• Activity: Could you return, exactly as written, only the lines from the one holding "-> [207,466,268,483] *.pdb;" through the final line of the records below?

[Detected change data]

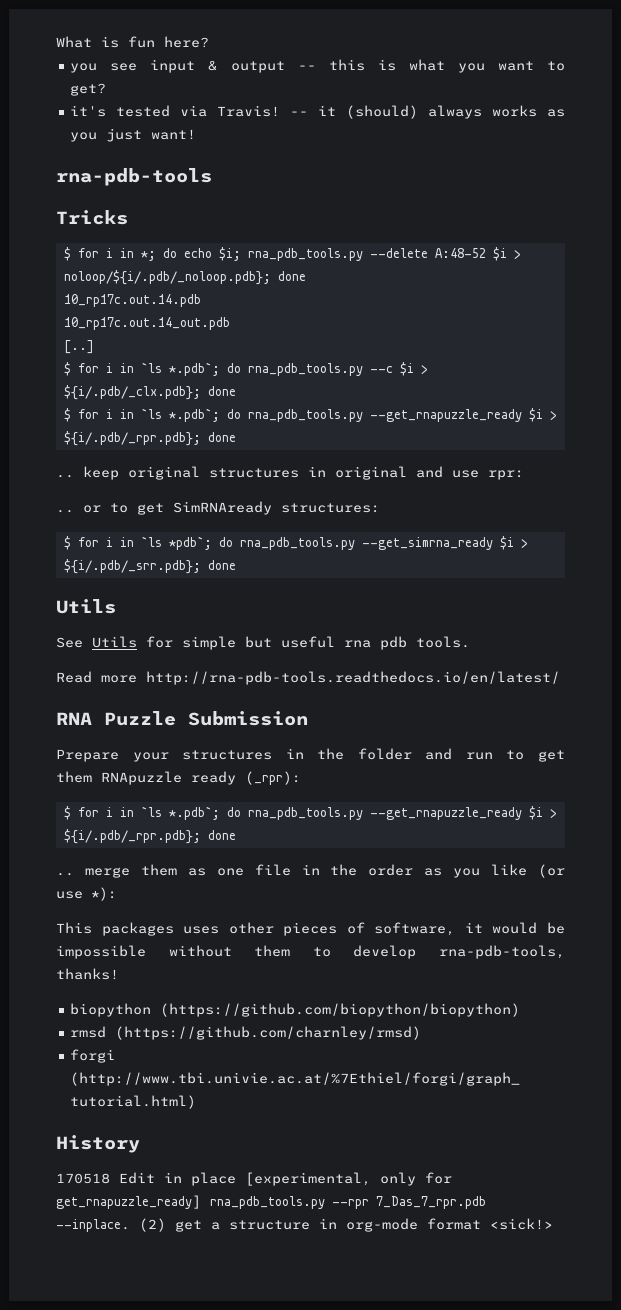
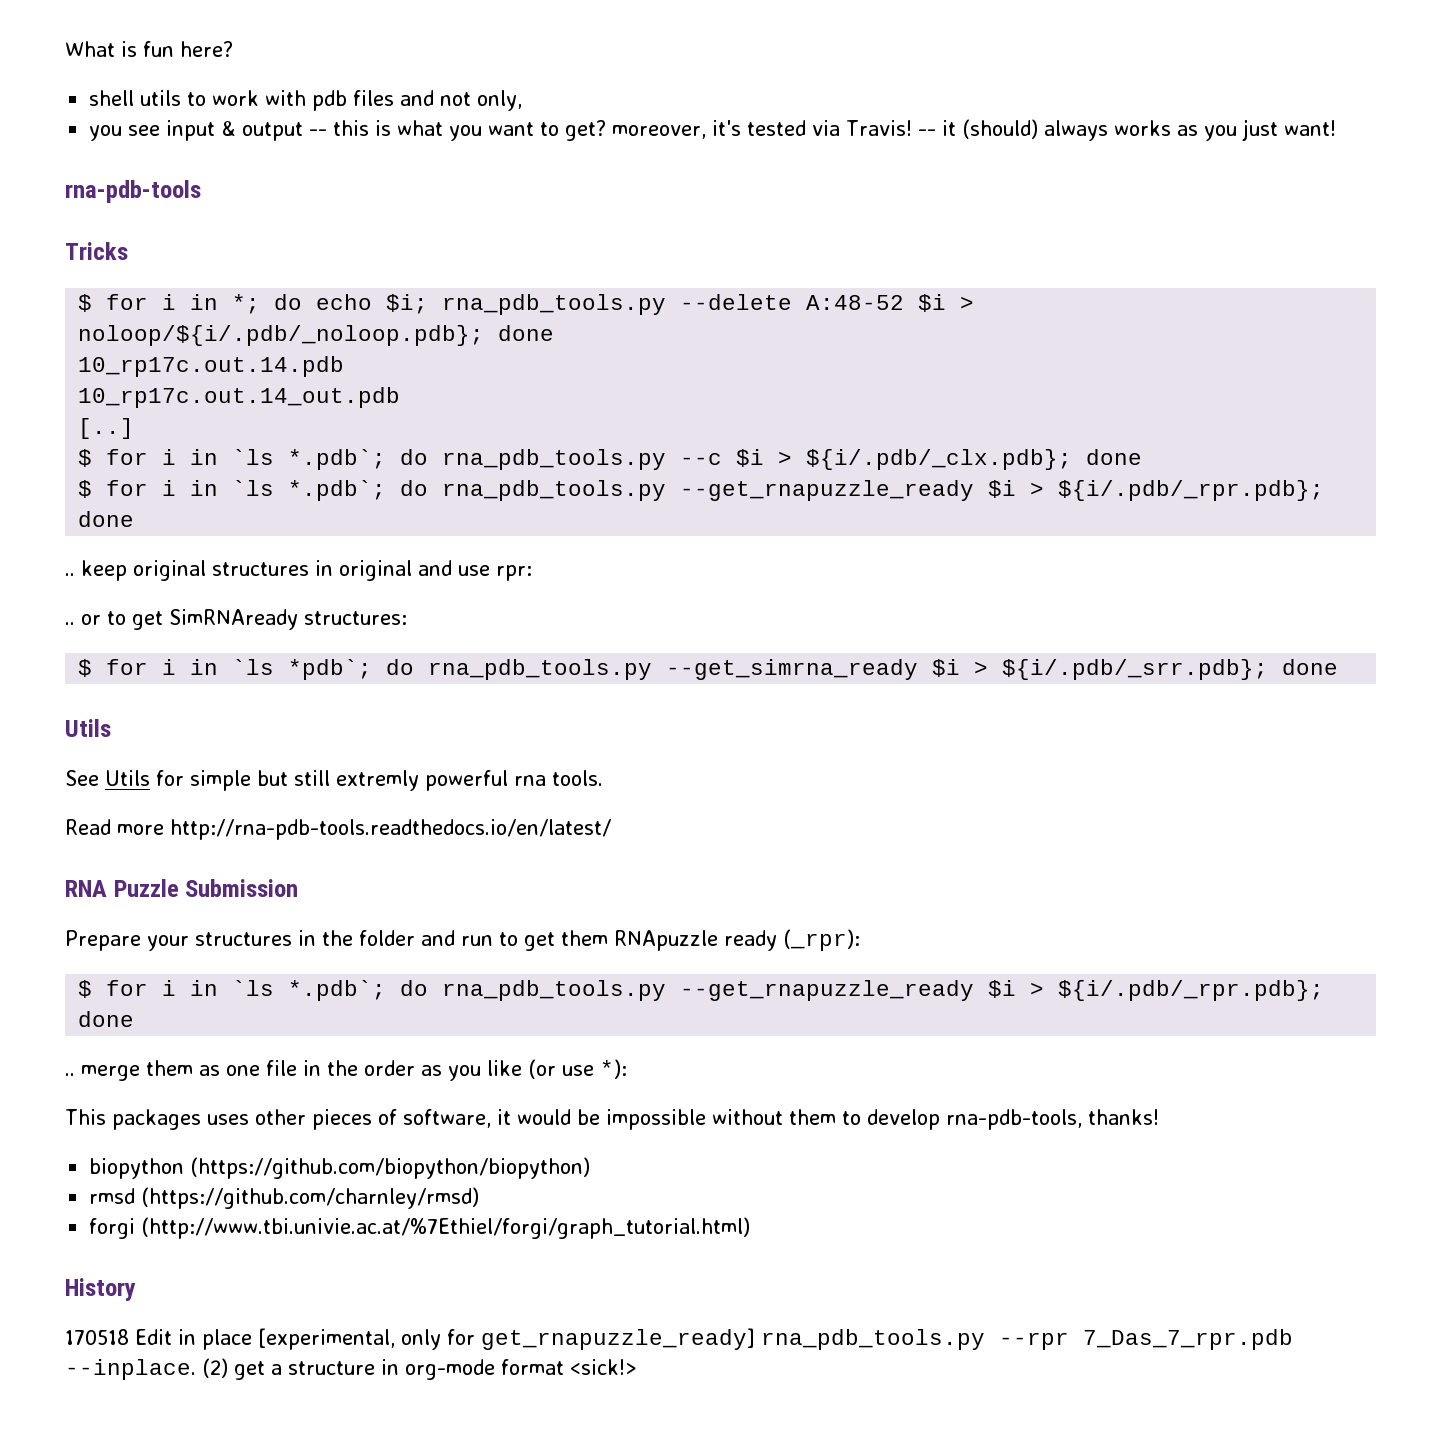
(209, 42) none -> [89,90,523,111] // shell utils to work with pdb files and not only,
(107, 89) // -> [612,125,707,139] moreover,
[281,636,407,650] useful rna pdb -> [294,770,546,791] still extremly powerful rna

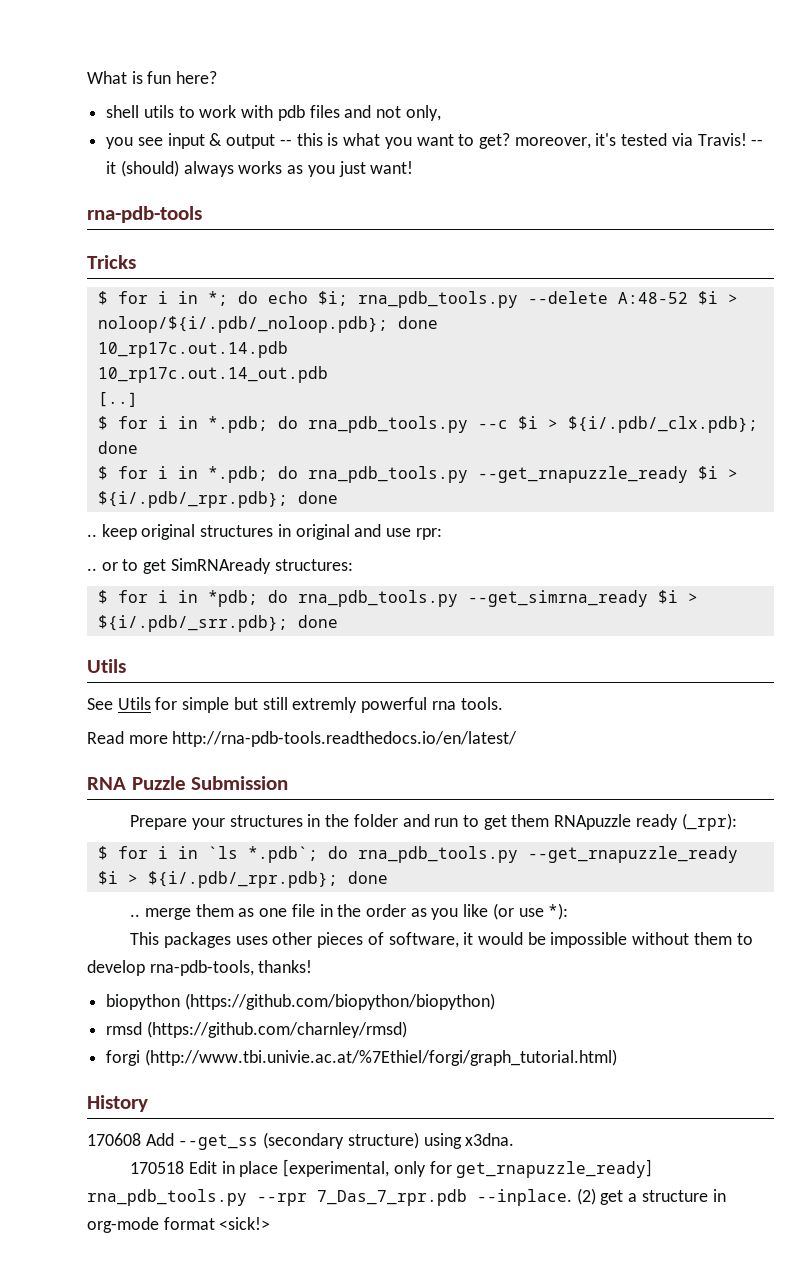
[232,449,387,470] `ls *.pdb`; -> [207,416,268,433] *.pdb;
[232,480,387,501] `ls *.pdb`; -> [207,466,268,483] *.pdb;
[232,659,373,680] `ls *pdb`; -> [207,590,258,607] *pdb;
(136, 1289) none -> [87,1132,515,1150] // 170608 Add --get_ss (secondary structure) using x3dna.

• Answer to this task:
[232,480,387,501] `ls *.pdb`; -> [207,466,268,483] *.pdb;
[232,659,373,680] `ls *pdb`; -> [207,590,258,607] *pdb;
(136, 1289) none -> [87,1132,515,1150] // 170608 Add --get_ss (secondary structure) using x3dna.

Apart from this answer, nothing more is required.